▸ Task prompt
Would you copy the line that includes "discount: none -> 348.09" and every line that follows it, down to the last line of the listing below, exactly as they stand?

[Start of Attachment]

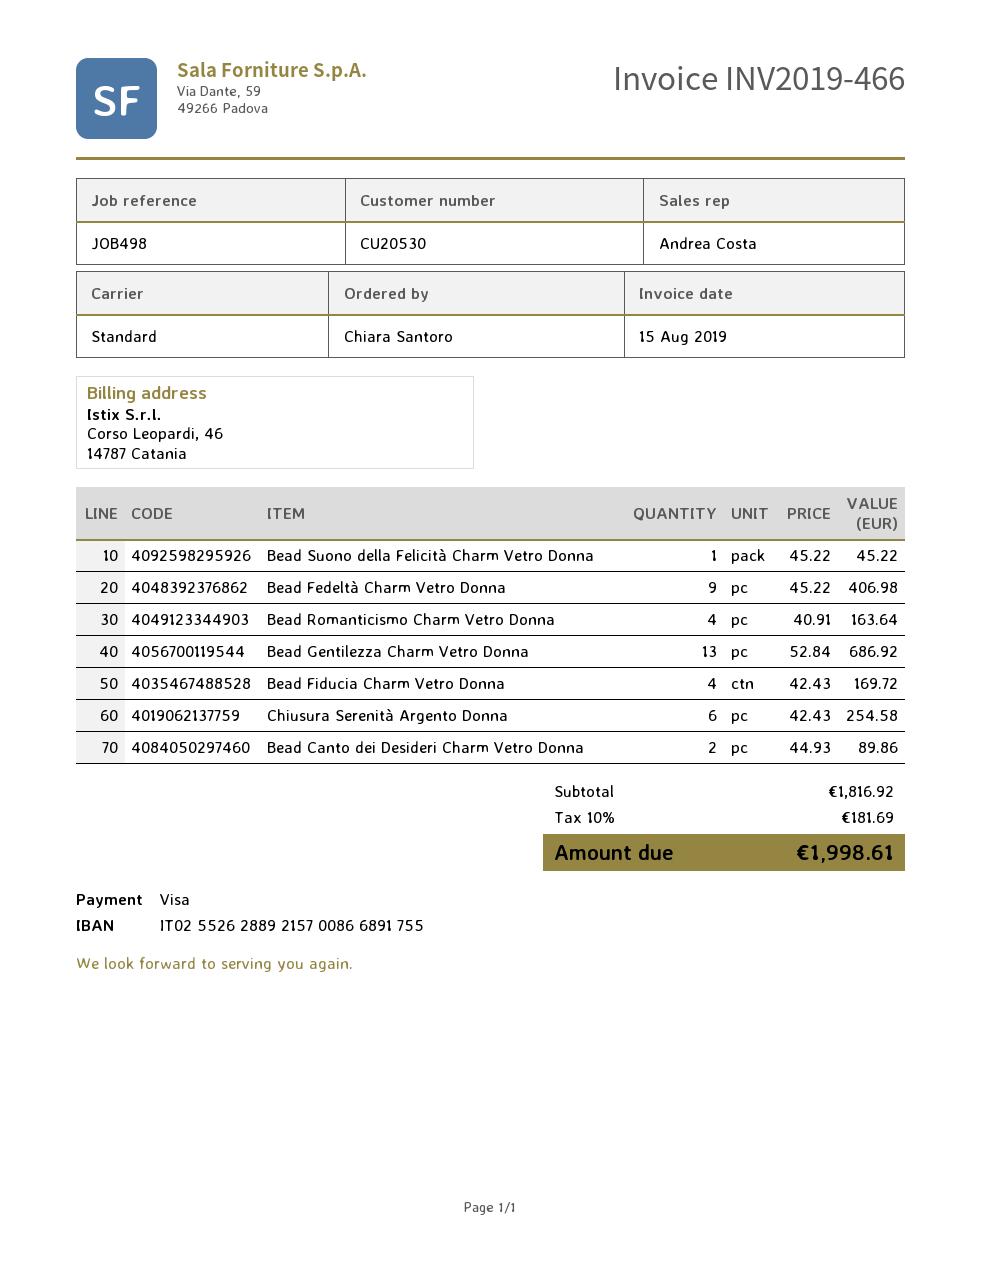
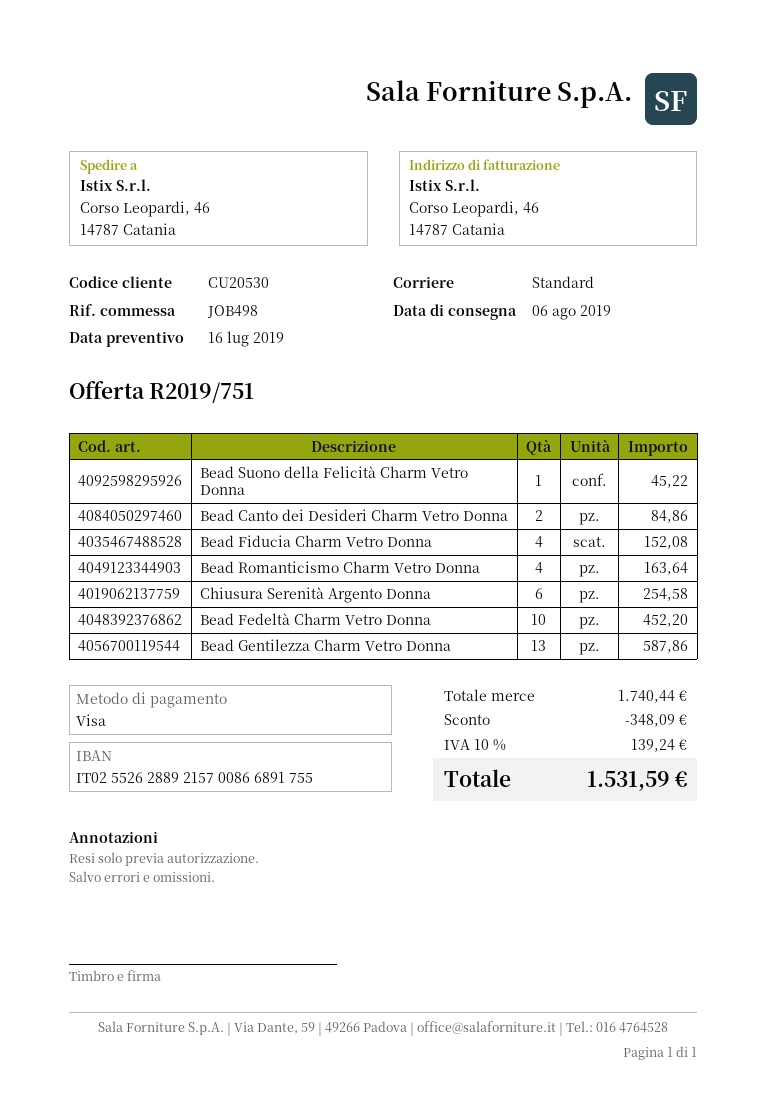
Bead Fedeltà Charm Vetro Donna: 9 for 406.98 -> 10 for 452.20
Bead Gentilezza Charm Vetro Donna: 13 for 686.92 -> 13 for 587.86
Bead Fiducia Charm Vetro Donna: 4 for 169.72 -> 4 for 152.08
Bead Canto dei Desideri Charm Vetro Donna: 2 for 89.86 -> 2 for 84.86
subtotal: 1816.92 -> 1740.44
discount: none -> 348.09
tax: 10% = 181.69 -> 10% = 139.24
total: 1998.61 -> 1531.59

[End of Attachment]

▸ Your solution
discount: none -> 348.09
tax: 10% = 181.69 -> 10% = 139.24
total: 1998.61 -> 1531.59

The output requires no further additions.